* [Prompt]: Once the line with "Perceuse sans fil" is found in the entries below, repeat that line and every one after it exactly, ending at the last.

Modification records
########################################

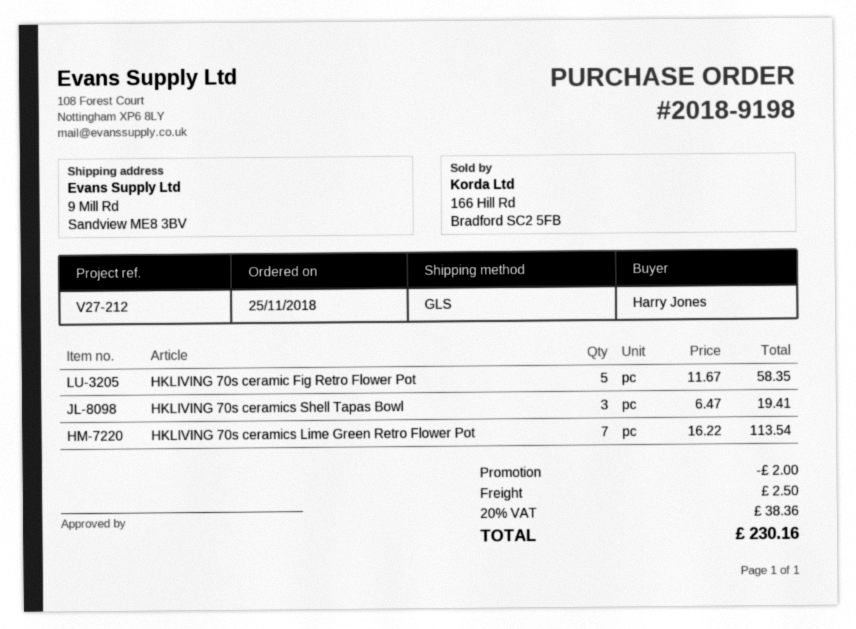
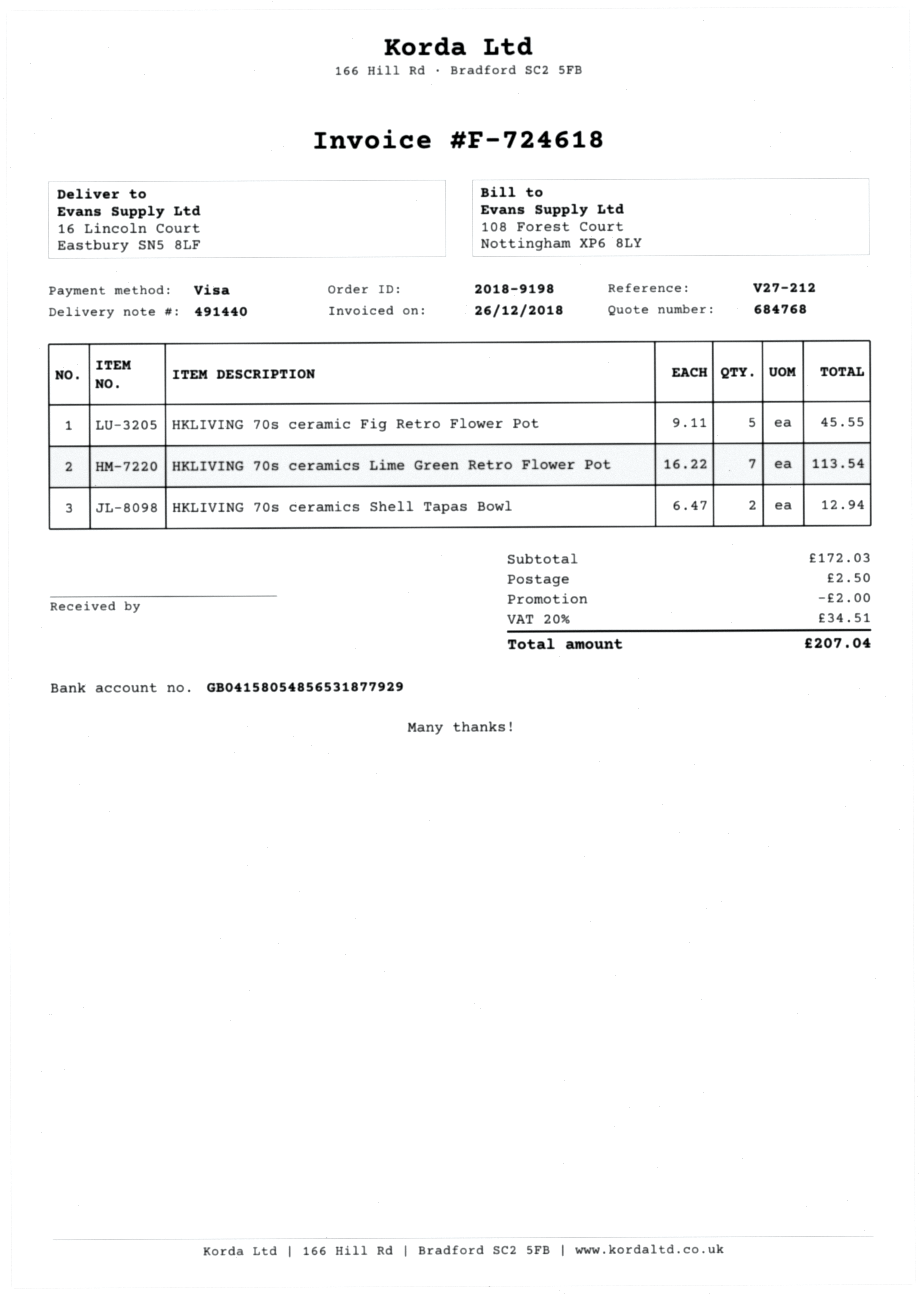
ship to: 9 Mill Rd, Sandview ME8 3BV -> 16 Lincoln Court, Eastbury SN5 8LF
HKLIVING 70s ceramic Fig Retro Flower Pot: 5 x 11.67 = 58.35 -> 5 x 9.11 = 45.55
HKLIVING 70s ceramics Shell Tapas Bowl: 3 x 6.47 = 19.41 -> 2 x 6.47 = 12.94
tax: 20% = 38.36 -> 20% = 34.51
total: 230.16 -> 207.04

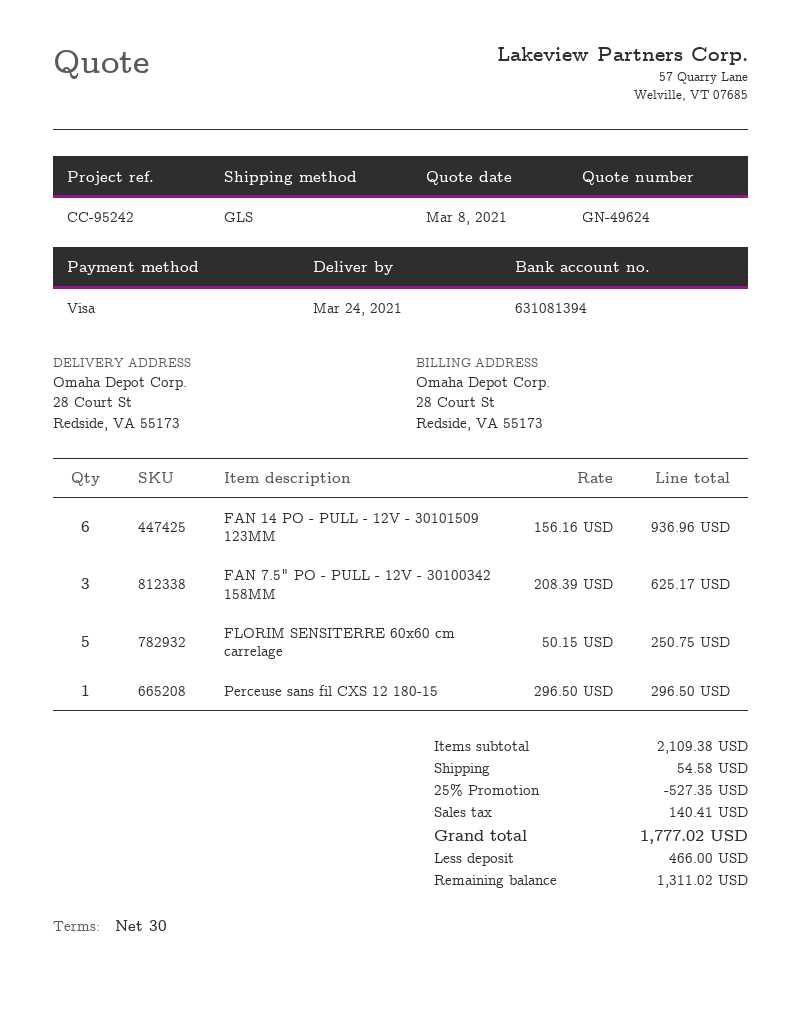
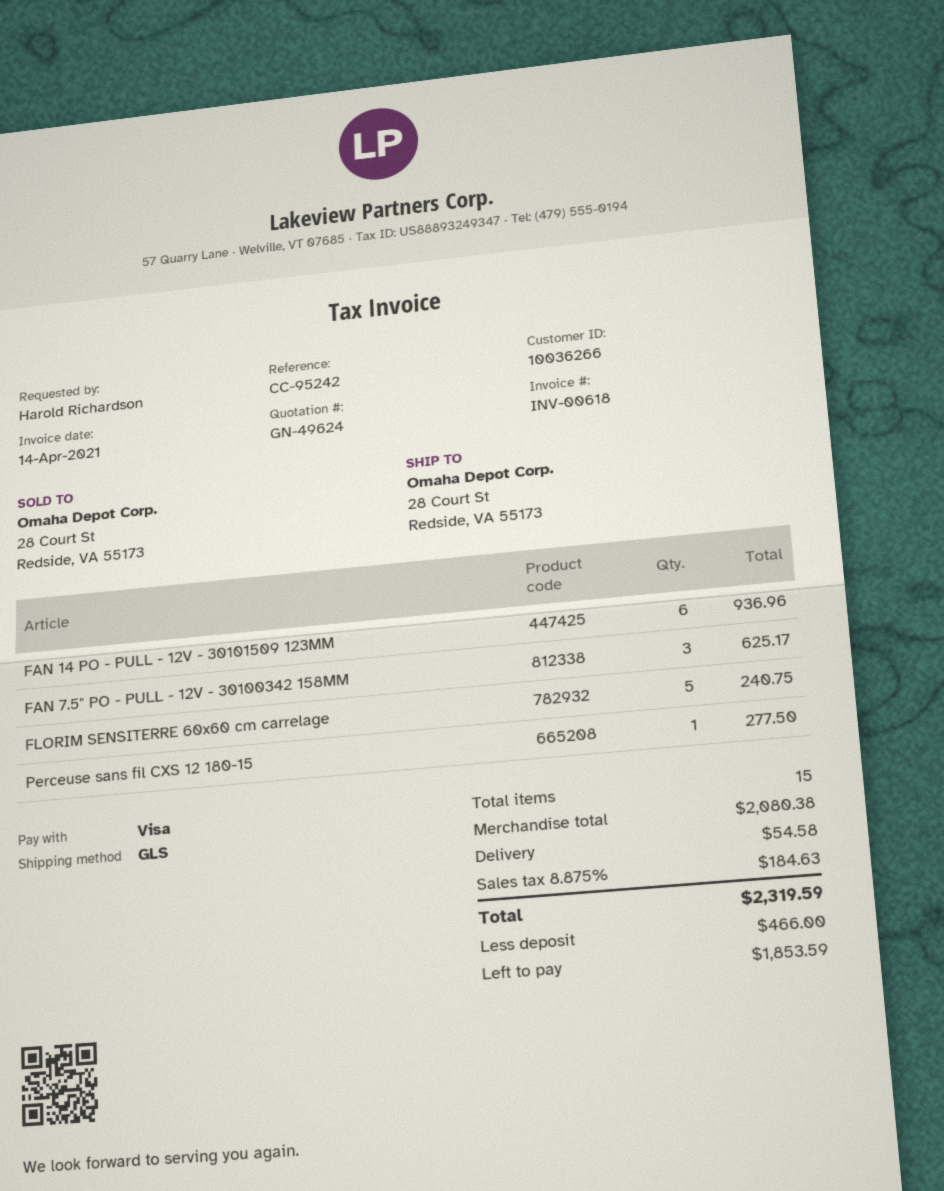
FLORIM SENSITERRE 60x60 cm carrelage: 5 for 250.75 -> 5 for 240.75
Perceuse sans fil CXS 12 180-15: 1 for 296.50 -> 1 for 277.50
subtotal: 2109.38 -> 2080.38
discount: 25% = 527.35 -> none
tax: 140.41 -> 184.63
total: 1777.02 -> 2319.59
balance: 1311.02 -> 1853.59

########################################

* [Written answer]:
Perceuse sans fil CXS 12 180-15: 1 for 296.50 -> 1 for 277.50
subtotal: 2109.38 -> 2080.38
discount: 25% = 527.35 -> none
tax: 140.41 -> 184.63
total: 1777.02 -> 2319.59
balance: 1311.02 -> 1853.59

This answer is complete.